FICHA TÉCNICA



Título obra Los maridos de mamá

Autoría Abel Santa Cruz

Dirección Manolo Calvo

Elenco Rita Macedo, Julissa, Carmen Molina, Germán Robles, Leopoldo Ortín, Rafael Rubio, Jorge Fegan, Manuel Zozaya

Escenografía David Antón

Espacios teatrales Sala Chopin

Productores Manolo Fábregas




Cómo citar Maria y Campos, Armando de. "Los maridos de mamá de Abel Santa Cruz, en el teatro Chopin". Novedades, 1964. Reseña Histórica del Teatro en México 2.0-2.1. Sistema de información de la crítica teatral, <criticateatral2021.org>



TRANSCRIPCIÓN CON FORMATO

Novedades

Columna El Teatro

Los maridos de mamá de Abel Santa Cruz, en el teatro Chopin

Armando de Maria y Campos

Manolo Fábregas –actor, director, empresario, dueño de teatros–, ha abierto un comercio. Es obvio que se trata de un comercio teatral. Su negocio tiene un mostrador y el artículo que vende son representaciones teatrales del país o importadas. Esta vez nos ha ofrecido un artículo importado de la Argentina, que cree bueno. y nosotros también, y de probable fácil salida.

El teatro es un comercio peligroso.
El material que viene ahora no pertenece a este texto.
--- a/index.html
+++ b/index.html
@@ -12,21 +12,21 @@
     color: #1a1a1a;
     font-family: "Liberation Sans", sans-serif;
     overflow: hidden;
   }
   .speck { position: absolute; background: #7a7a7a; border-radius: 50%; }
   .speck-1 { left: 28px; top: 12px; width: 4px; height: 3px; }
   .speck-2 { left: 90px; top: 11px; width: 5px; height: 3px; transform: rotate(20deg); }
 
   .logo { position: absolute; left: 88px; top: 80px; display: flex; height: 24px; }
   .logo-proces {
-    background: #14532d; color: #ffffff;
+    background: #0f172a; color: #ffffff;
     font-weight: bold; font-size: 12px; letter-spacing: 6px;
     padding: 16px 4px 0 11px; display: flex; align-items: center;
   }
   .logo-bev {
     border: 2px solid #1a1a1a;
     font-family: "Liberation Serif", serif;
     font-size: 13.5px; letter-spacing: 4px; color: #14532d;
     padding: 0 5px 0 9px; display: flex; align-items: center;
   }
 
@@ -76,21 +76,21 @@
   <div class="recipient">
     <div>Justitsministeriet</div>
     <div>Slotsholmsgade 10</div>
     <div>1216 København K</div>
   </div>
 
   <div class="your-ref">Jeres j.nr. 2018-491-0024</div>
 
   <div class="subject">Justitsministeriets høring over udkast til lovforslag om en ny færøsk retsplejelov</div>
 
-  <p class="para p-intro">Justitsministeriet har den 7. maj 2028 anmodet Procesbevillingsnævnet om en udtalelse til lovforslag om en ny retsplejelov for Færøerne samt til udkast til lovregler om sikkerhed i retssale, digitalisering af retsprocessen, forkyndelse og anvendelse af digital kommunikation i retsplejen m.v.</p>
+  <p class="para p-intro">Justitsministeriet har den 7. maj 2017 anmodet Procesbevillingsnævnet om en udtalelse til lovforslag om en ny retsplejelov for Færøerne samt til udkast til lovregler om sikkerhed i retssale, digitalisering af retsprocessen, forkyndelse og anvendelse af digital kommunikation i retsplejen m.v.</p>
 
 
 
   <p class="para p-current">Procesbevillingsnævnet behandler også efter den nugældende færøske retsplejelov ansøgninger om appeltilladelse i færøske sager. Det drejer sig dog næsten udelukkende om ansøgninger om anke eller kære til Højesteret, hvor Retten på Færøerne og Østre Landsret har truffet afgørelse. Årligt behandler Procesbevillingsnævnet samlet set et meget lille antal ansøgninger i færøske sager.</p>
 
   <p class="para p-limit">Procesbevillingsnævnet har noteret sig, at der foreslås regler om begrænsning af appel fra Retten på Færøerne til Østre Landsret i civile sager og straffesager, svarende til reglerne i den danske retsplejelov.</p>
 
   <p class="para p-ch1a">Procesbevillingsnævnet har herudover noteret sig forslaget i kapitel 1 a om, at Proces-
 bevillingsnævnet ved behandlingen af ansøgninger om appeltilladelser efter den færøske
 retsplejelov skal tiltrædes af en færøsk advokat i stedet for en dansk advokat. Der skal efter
Cuando da, da. Cuando quita, quita. Pertenece a la abuela de Manolo esta frase lapidaria: Las deudas de teatro no se pagan... ¿Qué dinero alcanzaría para pagar las deudas que dejan las malas temporadas de teatro?...

Manolo Fábregas ha enviado de Buenos Aires una comedia cómica, como hay cientos que pudieron entregarse en nuestros escenarios: Los maridos de mamá, de don Abel Santa Cruz. El público, con su buen olfato, duda de los autores sin historia. Esta vez se trata de uno que sabe componer comedias con argumentos que caben en el hueco de la mano.

Un divorciado trata de evitar que su ex esposa consume un nuevo matrimonio y para lograrlo aprovecha una visita relámpago de ésta al antiguo domicilio conyugal, y para evitarlo hace uso de varios procedimientos pueriles, pero divertidos. Tratándose de una comedia, es obvio que logra su propósito.

La pieza del señor Santa Cruz me recordó aquellos bombones teatrales de Pepito Fernández del Villar, endeble autor español que seguía las huellas de Jacinto Benavente en sus comedias costumbristas. Se veían, se reían, y si te he visto no me acuerdo.

Un buen conjunto de actores interpreta esta comedia. Rita Macedo se desenvuelve bien, sin mostrarse sofisticada. De ahí que se le noten ciertas fallas, como la de no saber mover los brazos. Su hija Julissa está encantadora, como lo han estado siempre las actrices en lo mejor de su primavera teatral. Carmen Molina hace gala de su oficio y se mueve como actriz en la escena, que equivale a decir que como pez en el agua. A Germán Robles le viene holgado el personaje. No está mal; no, pero le falta un punto de madurez como primer actor para llenar la escena. No puede ocultar que es Germán Robles, y lo que haría falta es que fuera el Vicente de la comedia de Santa Cruz. Leopoldo Ortín está más contenido en su habitual desborde cómico. El resto de los personajes –Rafael Rubio, Jorge Fegan y Manuel Zozaya– cumplen y con esto está dicho que actúan profesionalmente.

¿Para qué recurrir al traslado de la acción de Buenos Aires a algún punto de la República Mexicana? El público sabe que en el fondo hay un sucio trafique con los derechos de propiedad intelectual. Pero muchas veces este inmoral trafique hace daño a las obras.

Es obvio consignar que la escenografía pertenece a David Antón. En cuanto a la dirección recuerdo una frase de las crónicas taurinas de principio de siglo: La presidencia (es decir, la dirección), acertada.